Top of INPUT DATA
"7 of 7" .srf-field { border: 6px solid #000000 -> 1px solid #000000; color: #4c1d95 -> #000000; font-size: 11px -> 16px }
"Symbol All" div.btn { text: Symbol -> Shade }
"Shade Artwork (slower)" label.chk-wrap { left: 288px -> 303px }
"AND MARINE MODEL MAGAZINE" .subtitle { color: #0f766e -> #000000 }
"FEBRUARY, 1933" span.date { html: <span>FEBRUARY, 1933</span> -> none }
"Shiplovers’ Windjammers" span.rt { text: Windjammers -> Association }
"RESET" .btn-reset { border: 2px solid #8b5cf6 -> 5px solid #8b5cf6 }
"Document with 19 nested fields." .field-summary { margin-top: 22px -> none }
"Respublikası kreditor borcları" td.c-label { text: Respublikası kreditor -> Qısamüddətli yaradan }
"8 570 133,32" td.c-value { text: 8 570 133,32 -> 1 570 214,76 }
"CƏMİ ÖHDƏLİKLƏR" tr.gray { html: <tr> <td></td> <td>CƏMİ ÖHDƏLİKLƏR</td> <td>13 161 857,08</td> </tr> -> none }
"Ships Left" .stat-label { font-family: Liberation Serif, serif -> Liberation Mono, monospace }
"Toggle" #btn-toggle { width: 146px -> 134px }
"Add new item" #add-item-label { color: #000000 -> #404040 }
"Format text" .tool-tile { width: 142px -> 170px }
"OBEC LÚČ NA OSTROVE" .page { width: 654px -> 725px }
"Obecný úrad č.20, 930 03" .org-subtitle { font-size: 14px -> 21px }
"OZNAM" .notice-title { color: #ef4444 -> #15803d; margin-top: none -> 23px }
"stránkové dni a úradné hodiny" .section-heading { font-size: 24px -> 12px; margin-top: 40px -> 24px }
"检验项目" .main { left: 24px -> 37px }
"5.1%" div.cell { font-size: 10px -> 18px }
Bottom of INPUT DATA
Every entry above must be returned word for word.

# WRITTEN ANSWER
"7 of 7" .srf-field { border: 6px solid #000000 -> 1px solid #000000; color: #4c1d95 -> #000000; font-size: 11px -> 16px }
"Symbol All" div.btn { text: Symbol -> Shade }
"Shade Artwork (slower)" label.chk-wrap { left: 288px -> 303px }
"AND MARINE MODEL MAGAZINE" .subtitle { color: #0f766e -> #000000 }
"FEBRUARY, 1933" span.date { html: <span>FEBRUARY, 1933</span> -> none }
"Shiplovers’ Windjammers" span.rt { text: Windjammers -> Association }
"RESET" .btn-reset { border: 2px solid #8b5cf6 -> 5px solid #8b5cf6 }
"Document with 19 nested fields." .field-summary { margin-top: 22px -> none }
"Respublikası kreditor borcları" td.c-label { text: Respublikası kreditor -> Qısamüddətli yaradan }
"8 570 133,32" td.c-value { text: 8 570 133,32 -> 1 570 214,76 }
"CƏMİ ÖHDƏLİKLƏR" tr.gray { html: <tr> <td></td> <td>CƏMİ ÖHDƏLİKLƏR</td> <td>13 161 857,08</td> </tr> -> none }
"Ships Left" .stat-label { font-family: Liberation Serif, serif -> Liberation Mono, monospace }
"Toggle" #btn-toggle { width: 146px -> 134px }
"Add new item" #add-item-label { color: #000000 -> #404040 }
"Format text" .tool-tile { width: 142px -> 170px }
"OBEC LÚČ NA OSTROVE" .page { width: 654px -> 725px }
"Obecný úrad č.20, 930 03" .org-subtitle { font-size: 14px -> 21px }
"OZNAM" .notice-title { color: #ef4444 -> #15803d; margin-top: none -> 23px }
"stránkové dni a úradné hodiny" .section-heading { font-size: 24px -> 12px; margin-top: 40px -> 24px }
"检验项目" .main { left: 24px -> 37px }
"5.1%" div.cell { font-size: 10px -> 18px }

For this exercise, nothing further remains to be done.